À MONTRÉAL

Bien au-delà d'un de ces éphémères phénomènes de mode, les probiotiques sont en fait aussi `vieux´ que l'histoire de la microbiologie. `Ce sont les premières observations d'Elie Metchnikoff qui ont donné le coup d'envoi aux études des effets bénéfiques des ferments lactiques chez l'homme et l'animal, explique à ce propos Annick Mercenier, du département de microbiologie des écosystèmes, à l'Institut Pasteur de Lille. Il y a, en effet, près d'un siècle, le lauréat du prix Nobel avait émis l'hypothèse que les paysans bulgares devaient leur remarquable longévité à leur forte consommation de produits laitiers fermentés. Il pensait que les bacilles de la fermentation (Lactobacillus) ainsi ingérés exerçaient une influence bénéfique sur la microflore intestinale dans la mesure où ils ralentissaient localement le processus de `putréfaction´ et diminuaient la toxicité de la microflore endogène. Loin d'avoir nécessairement une action néfaste chez l'homme, les bactéries pouvaient, au contraire, affirmait cet auteur, contribuer à son bien-être. Et il fut ainsi le premier à préconiser l'ingestion de cultures vivantes de micro-organismes bénéfiques, en l'occurrence les ferments lactiques précisément.´

De cette théorie à la naissance du concept, il y eut un long chemin avant qu'apparaissent, par opposition aux antibiotiques, les `probiotiques´, définis en 1989 par Fuller comme des `suppléments nutritionnels composés de micro-organismes vivants qui exercent une action bénéfique sur l'hôte qui l'ingère dans la mesure où il améliore l'équilibre de sa flore intestinale microbienne´.
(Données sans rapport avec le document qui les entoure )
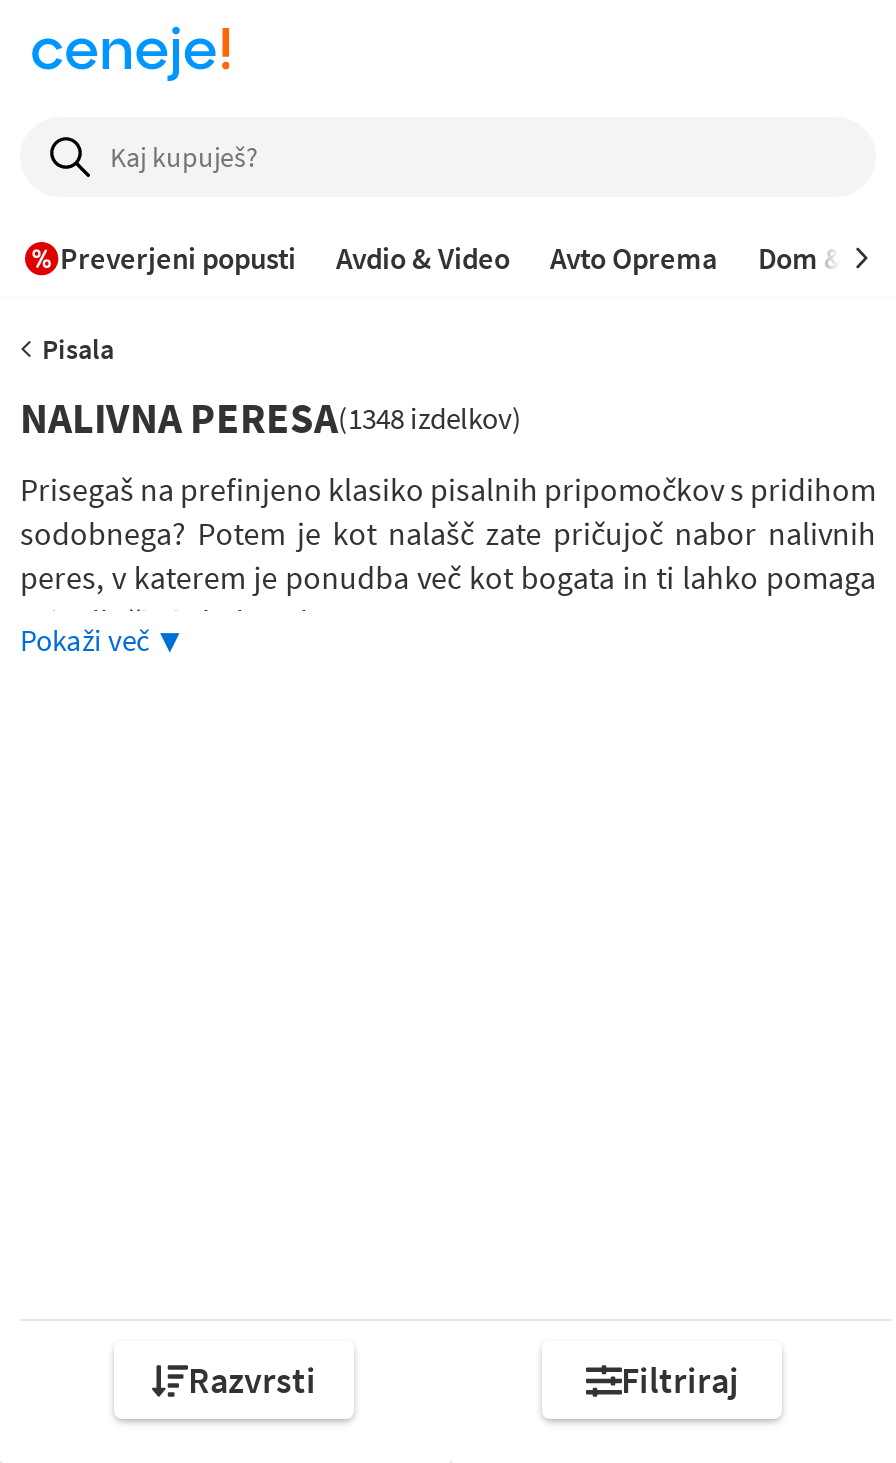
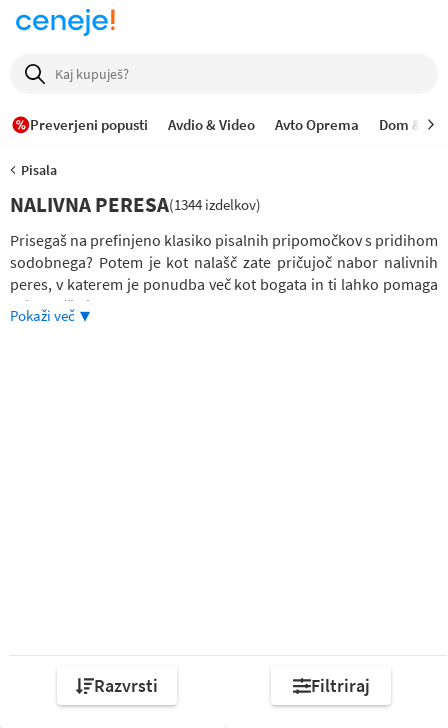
- NALIVNA PERESA(1348 izdelkov)
+ NALIVNA PERESA(1344 izdelkov)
Quant aux `prébiotiques´, également créditées d'effets positifs sur la santé humaine, ils sont définis selon Gibson et Roberfroid comme `des composants alimentaires non digestibles qui ont une action favorable sur l'hôte en stimulant de façon sélective la croissance et/ou l'activité d'un nombre limité de bactéries intestinales et en provoquant ainsi une amélioration de la santé de l'hôte´.

Produits et promesses

Si la recherche n'en est encore qu'à ses balbutiements, la `symbiotique´, qui concerne la relation synergique existant entre ces deux groupes (prébiotiques et probiotiques) paraît une voie d'avenir prometteuse, selon les spécialistes réunis lors du symposium international intitulé `La santé par les probiotiques: perspectives biofonctionnelles´, qui s'est tenu la semaine dernière à Montréal.

L'occasion pour les scientifiques de faire le point sur l'état actuel de la recherche sur les probiotiques, au centre d'une dizaine de projets soutenus par la Commission européenne. Preuve que l'on fonde de grands espoirs en ces agents d'ores et déjà utilisés par plusieurs gastro-entérologues dans leur pratique quotidienne et dont les produits sont prisés depuis plus de 65 ans sur le marché japonais, en Asie de façon générale, où les petites `potions magiques´ de type Yakult font partie du quotidien.